La confessione di Said: "Volevo uccidere un giovane italiano"

Il killer di Roberto Leo ai pm: "Fosse stato anziano non avrebbe fatto scalpore"

La confessione di Said: "Volevo uccidere un giovane italiano"

Torino - «Era italiano, giovane e felice. Quindi l'uomo giusto per essere ammazzato». Sono queste le agghiaccianti parole di Said Machaouat, 27 anni, italiano ma originario del Marocco, residente a Torino, per spiegare agli inquirenti perché quella maledetta mattina del 23 febbraio ha ucciso Stefano Leo, 37 anni di Biella, mentre si stava recando al lavoro in un negozio in centro città. «L'ho visto, mentre camminava spensierato ed il viso sorridente, cosi mi sono detto: eccolo, è lui - ha proseguito Said nella sua delirante confessione -. Ero seduto su una panchina lungo il Po e appena l'ho guardato, ho deciso di ammazzarlo. Ho voluto colpire un bianco, basandomi sul fatto ovvio che giovane e italiano avrebbe fatto scalpore. Mi bastava che fosse italiano, uno giovane, più o meno della mia età, che conosce tante persone con le quali va a scuola, che ha due genitori che si preoccupano per lui. Se fosse stato un vecchio, non avrebbe fatto altrettanto scalpore, ma soprattutto doveva essere un italiano e così l'ho sgozzato».

Cercava un giovane italiano da uccidere, Said, simbolo di tutto ciò che lui non era e non aveva. Eppure lui aveva avuto dalla vita una grande possibilità, gettata al vento diventando uno sbandato prima ed un assassino poi. Nato a Khourigba in Marocco ma naturalizzato italiano a seguito di una adozione da parte di una famiglia torinese, fino a qualche anno fa era un ragazzo come tanti: la scuola alberghiera che, anche se non finita gli aveva insegnato le basi per essere un buon cameriere, una ragazza da amare diventata sua moglie e un figlio che ora ha sei anni. Poi ad un certo punto tutto cambia: Said viene denunciato per maltrattamenti in famiglia, perde il lavoro e la donna ed è allontanato dal suo bambino. Ed è qui che inizia a covare la caccia al bianco che lo trasforma in un assassino.

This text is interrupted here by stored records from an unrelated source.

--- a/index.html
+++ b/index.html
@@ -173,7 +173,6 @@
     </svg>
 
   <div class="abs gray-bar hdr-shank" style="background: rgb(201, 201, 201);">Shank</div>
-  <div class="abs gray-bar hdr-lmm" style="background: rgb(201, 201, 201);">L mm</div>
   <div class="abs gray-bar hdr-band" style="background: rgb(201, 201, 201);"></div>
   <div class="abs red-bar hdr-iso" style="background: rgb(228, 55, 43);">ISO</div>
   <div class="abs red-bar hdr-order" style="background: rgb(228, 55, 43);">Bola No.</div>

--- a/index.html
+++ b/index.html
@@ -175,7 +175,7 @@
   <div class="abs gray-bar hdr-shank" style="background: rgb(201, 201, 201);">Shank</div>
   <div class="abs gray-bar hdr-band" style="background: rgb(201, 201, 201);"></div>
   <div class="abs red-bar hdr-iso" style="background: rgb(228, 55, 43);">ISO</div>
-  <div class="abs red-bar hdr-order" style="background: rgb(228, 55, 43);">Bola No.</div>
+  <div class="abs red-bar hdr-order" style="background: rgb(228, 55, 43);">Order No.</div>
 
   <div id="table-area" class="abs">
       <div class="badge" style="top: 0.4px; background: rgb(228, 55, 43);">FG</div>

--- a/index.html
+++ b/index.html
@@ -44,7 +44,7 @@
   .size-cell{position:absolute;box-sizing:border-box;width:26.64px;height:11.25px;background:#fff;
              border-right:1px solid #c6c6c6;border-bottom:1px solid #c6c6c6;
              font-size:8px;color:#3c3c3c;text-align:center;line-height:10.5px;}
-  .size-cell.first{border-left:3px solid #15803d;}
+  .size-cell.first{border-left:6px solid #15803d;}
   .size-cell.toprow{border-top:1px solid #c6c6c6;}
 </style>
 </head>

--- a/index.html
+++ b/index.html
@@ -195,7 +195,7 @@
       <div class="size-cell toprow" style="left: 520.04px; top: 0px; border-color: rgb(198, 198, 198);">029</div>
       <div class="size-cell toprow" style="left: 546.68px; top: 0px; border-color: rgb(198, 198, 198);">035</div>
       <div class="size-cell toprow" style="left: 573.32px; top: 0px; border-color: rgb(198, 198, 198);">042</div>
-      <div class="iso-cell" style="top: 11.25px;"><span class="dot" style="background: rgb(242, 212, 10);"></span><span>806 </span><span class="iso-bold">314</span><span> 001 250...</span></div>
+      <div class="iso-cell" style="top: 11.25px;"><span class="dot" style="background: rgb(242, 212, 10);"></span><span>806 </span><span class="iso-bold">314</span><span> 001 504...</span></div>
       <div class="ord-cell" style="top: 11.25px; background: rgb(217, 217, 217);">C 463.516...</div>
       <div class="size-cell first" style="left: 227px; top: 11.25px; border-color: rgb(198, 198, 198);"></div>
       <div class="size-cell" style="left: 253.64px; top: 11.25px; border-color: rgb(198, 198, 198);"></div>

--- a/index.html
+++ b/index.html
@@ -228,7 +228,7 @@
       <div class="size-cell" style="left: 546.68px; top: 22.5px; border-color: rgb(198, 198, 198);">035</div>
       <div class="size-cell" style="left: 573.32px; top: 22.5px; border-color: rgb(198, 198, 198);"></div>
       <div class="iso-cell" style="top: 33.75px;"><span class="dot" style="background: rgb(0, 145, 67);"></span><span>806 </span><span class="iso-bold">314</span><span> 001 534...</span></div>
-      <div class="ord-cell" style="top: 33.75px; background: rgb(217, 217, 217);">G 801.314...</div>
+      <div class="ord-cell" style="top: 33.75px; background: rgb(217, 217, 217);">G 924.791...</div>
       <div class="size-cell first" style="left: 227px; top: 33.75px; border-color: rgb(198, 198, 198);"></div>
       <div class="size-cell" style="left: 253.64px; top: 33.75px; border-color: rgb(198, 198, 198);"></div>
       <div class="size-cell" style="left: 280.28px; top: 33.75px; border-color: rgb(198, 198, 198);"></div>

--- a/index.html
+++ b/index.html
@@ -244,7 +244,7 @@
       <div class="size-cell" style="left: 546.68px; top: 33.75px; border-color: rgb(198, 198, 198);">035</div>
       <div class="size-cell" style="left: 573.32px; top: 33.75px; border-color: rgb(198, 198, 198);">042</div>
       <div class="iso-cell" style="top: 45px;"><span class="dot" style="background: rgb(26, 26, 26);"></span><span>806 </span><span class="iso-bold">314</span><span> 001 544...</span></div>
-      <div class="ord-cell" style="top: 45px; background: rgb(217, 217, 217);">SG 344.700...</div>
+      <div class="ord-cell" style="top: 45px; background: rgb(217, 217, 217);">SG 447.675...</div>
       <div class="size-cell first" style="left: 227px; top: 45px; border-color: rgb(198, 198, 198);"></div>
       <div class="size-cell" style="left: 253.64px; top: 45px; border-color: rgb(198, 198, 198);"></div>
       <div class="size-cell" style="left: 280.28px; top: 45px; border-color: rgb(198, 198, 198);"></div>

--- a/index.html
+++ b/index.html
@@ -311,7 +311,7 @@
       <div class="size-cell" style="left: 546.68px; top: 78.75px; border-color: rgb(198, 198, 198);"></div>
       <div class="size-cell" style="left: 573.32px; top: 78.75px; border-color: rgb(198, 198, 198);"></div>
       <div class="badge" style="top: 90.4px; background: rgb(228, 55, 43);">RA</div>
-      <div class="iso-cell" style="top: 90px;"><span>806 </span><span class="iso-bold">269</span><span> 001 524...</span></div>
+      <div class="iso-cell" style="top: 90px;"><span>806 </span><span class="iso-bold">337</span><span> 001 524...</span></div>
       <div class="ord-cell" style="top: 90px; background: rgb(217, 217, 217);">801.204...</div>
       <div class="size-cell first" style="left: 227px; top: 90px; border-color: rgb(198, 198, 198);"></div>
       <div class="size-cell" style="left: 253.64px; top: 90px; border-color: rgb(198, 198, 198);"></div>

Ha detto che se fosse rimasto in libertà avrebbe ucciso ancora, perché sentiva delle voci nella sua mente, il richiamo del male. «Perché ho ucciso in quel modo? - ha spiegato convinto -, volevo ammazzare un ragazzo come me, togliergli tutte le promesse che aveva, dei figli, toglierlo ai suoi amici e parenti». Lucida anche la sua spiegazione sul perché ha sgozzato quel giovane, colpevole solo di essere bianco e felice: «Quello è il modo più sicuro di uccidere. Se lo colpisci di schiena è meno sicuro, anche se lo prendi al polmone non sei certo di ammazzarlo». La sua volontà di uccidere ha reso Said maniacale nell'organizzare a puntino il suo piano che comprendeva anche il luogo dove nascondere quel coltello affilato che avrebbe potuto servirgli per tagliare la gola ad un'altra persona bianca.

La sua rabbia per un'esistenza senza affetto, è diventata con il

passare del tempo, depressione e poi paranoia, fino a voler far pagare i suoi fallimenti ad altri. «Ho pensato anche di uccidermi - ha concluso - poi ho trovato più giusto far pagare a Torino quello che Torino mi aveva tolto».